The reason is simple: small, frequent deployments are inherently less risky than large, infrequent ones. When something breaks in a small deployment, the blast radius is contained and the cause is obvious. Stability comes from deploying often, not from deploying rarely.

Low performer mindset

Deploy infrequently to reduce risk
Large batches = more testing before release
Manual approval gates add safety
Result: slow, fragile, high-stress releases

Elite performer mindset

Deploy frequently to reduce risk per change
Small batches = easy to test and verify
Automated gates are faster and more reliable
Result: fast, stable, routine deployments
04

How to use the metrics

The DORA metrics are most useful as diagnostics, not as targets. Goodhart's Law applies: when a measure becomes a target, it ceases to be a good measure. A team that game their DF metric by deploying trivial changes has not improved their delivery system.

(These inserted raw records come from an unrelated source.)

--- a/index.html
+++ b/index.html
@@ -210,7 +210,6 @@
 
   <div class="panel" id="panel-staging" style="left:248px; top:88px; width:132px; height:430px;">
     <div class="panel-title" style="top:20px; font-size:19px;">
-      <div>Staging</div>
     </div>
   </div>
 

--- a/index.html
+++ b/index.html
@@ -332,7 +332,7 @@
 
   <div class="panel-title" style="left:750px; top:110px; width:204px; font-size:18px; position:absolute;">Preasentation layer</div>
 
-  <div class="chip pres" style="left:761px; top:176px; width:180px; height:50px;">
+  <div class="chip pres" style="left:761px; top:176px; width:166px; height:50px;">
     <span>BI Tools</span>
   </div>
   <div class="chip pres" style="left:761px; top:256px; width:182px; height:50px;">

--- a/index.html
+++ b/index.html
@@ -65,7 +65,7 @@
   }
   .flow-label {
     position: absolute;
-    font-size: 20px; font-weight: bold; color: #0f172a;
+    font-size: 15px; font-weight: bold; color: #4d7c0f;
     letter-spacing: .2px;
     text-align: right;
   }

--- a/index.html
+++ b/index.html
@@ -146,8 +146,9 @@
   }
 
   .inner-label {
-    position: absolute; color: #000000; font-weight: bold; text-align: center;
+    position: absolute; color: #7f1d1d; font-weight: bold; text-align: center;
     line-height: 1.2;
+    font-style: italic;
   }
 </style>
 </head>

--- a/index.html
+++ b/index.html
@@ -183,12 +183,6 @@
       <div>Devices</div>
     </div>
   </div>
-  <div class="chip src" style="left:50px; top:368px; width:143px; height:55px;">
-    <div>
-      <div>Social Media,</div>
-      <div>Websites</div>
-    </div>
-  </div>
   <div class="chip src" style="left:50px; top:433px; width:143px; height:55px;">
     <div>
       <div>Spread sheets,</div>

Use them to identify your constraint

Low DF with high LT? Your bottleneck is the pipeline. High CFR with slow MTTR? Your bottleneck is testing and observability. The metrics point to where to focus improvement effort.

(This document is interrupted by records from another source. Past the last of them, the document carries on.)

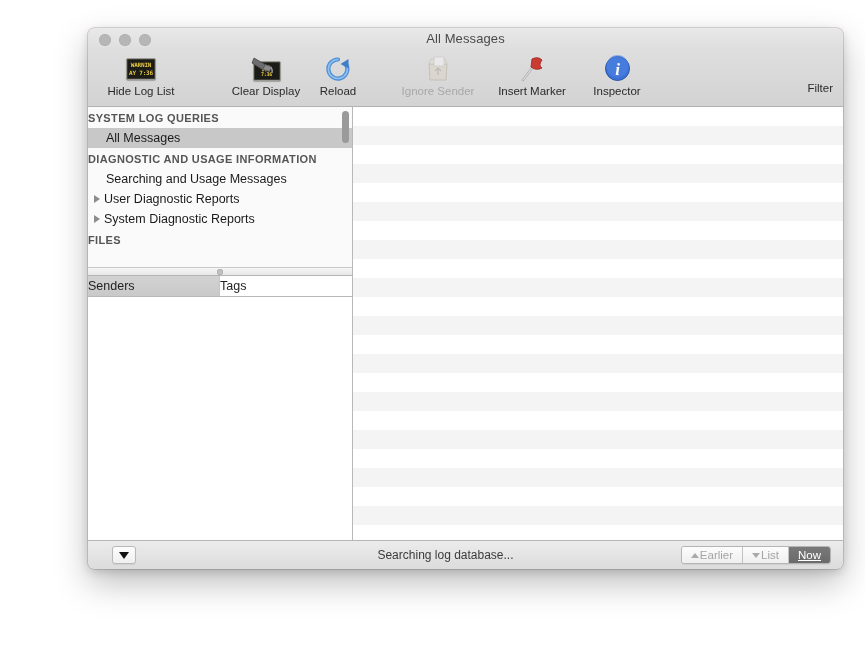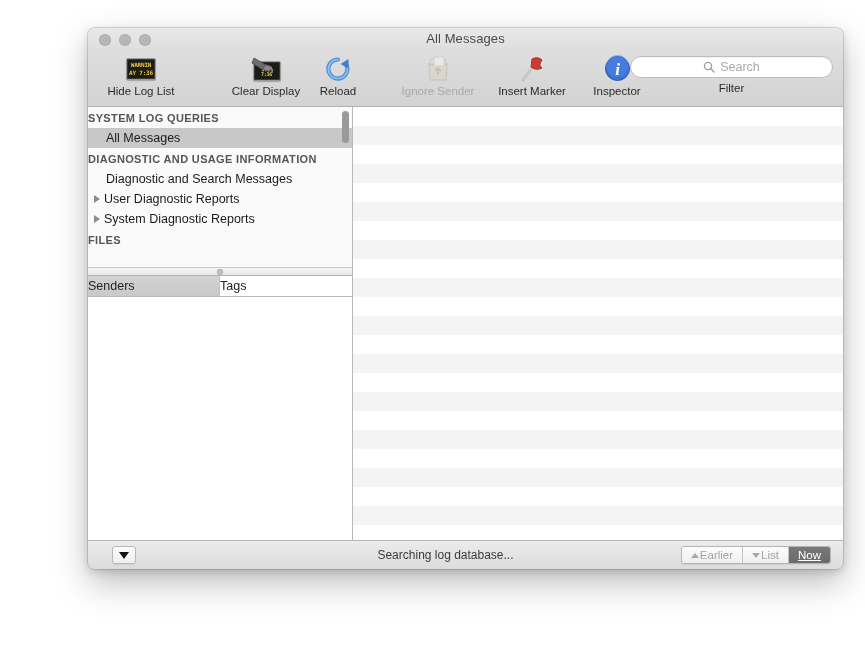--- a/index.html
+++ b/index.html
@@ -442,13 +442,6 @@
         <div class="tlabel">Inspector</div>
       </div>
 
-      <div class="searchbox">
-        <svg width="12" height="12" viewBox="0 0 12 12">
-          <circle cx="5" cy="5" r="3.6" stroke="#9d9d9d" stroke-width="1.3" fill="none"></circle>
-          <path d="M7.8 7.8 L11 11" stroke="#9d9d9d" stroke-width="1.4" stroke-linecap="round"></path>
-        </svg>
-        <span class="sph">Search</span>
-      </div>
       <div class="filter-label">Filter</div>
     </div>
 

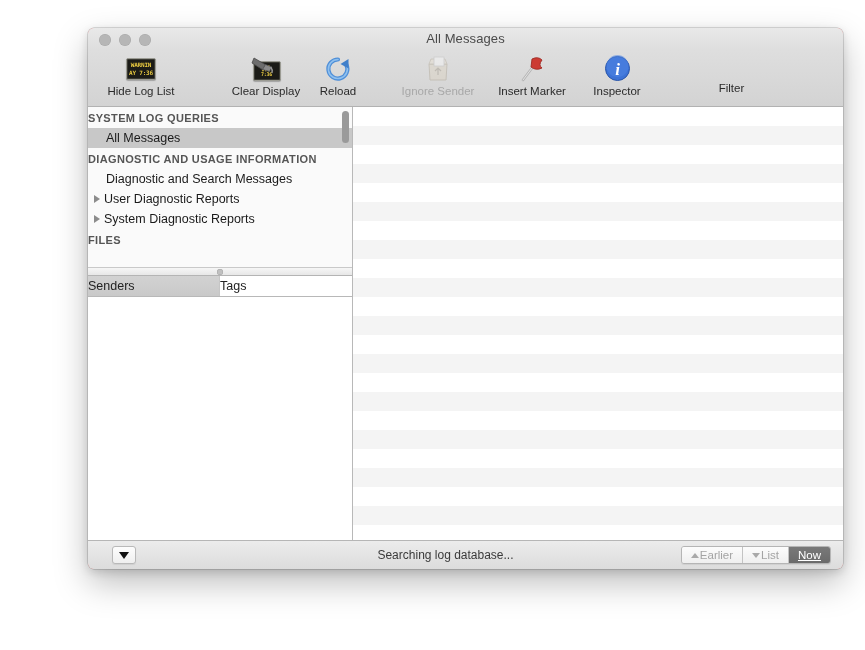--- a/index.html
+++ b/index.html
@@ -151,7 +151,7 @@
     right: 10px;
     top: 32px;
     width: 203px;
-    text-align: center;
+    text-align: right;
     font-size: 11.5px;
     color: #2a2a2a;
     user-select: none;

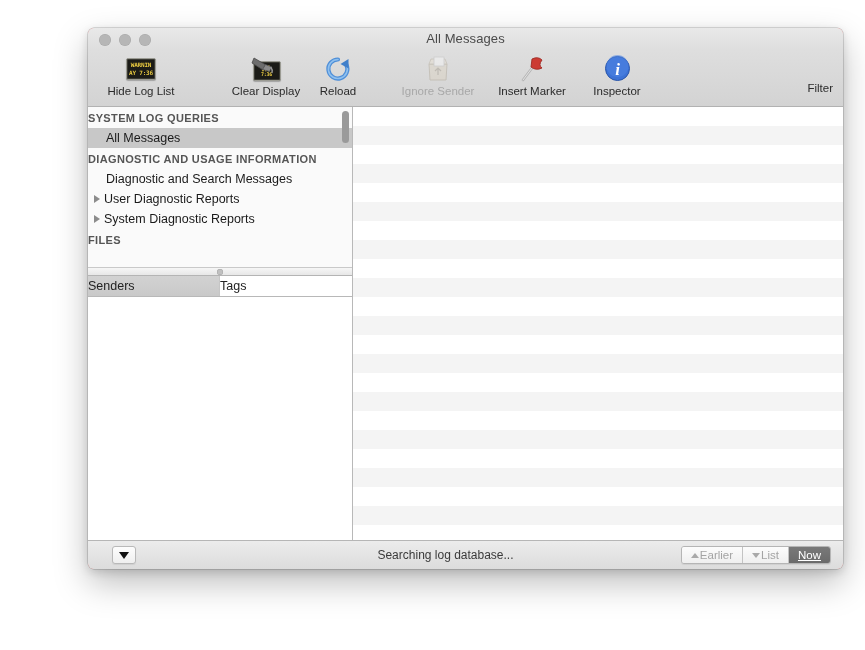--- a/index.html
+++ b/index.html
@@ -459,7 +459,7 @@
 
           <div class="group-head">DIAGNOSTIC AND USAGE INFORMATION</div>
           <div class="sl-row">
-            <span>Diagnostic and Search Messages</span>
+            <span>Searching and Usage Messages</span>
           </div>
           <div class="sl-row disc">
             <span class="tri"></span>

Measure trends, not absolutes

Is your lead time improving quarter over quarter? Is your CFR declining? Trends reveal whether your improvements are working. A snapshot tells you where you are; a trend tells you if you are moving.

Compare to your past self

DORA benchmarks are useful for orientation, but comparison to your own historical performance is more actionable. You know your context; benchmark data abstracts it away.

05

Nexus Corp's DORA progression

The Nexus Corp missions are designed to move the organization from low performer to high performer across all four metrics. Here is the progression:

Snapshot

Deploy Freq

Lead Time

CFR

MTTR

Tier

Before M-01

1×/month

43 days

42%

72 hrs

LOW

After M-03

1×/month

14 days

18%

72 hrs

MED

After M-04

On demand

< 1 day

15%

48 hrs

HIGH

The path from low to high performer is not about adopting tools. It is about changing the system: shortening feedback loops, automating manual steps, reducing batch sizes, and building quality in rather than inspecting it in at the end.

06

Further reading

Accelerate — Forsgren, Humble, Kim

The book-length treatment of the DORA research. Chapters 2–4: the four key metrics, how to measure them, and what drives them.

DORA State of DevOps 2023

The most recent annual report. Benchmarks, trends, and the latest findings on what predicts software delivery performance.

DevOps Handbook — Part II

The technical practices that move the metrics. Chapters 10-14 map directly to the four DORA metrics.

DORA Quick Check

The official DORA assessment tool. Benchmarks your team against the research data across all four metrics.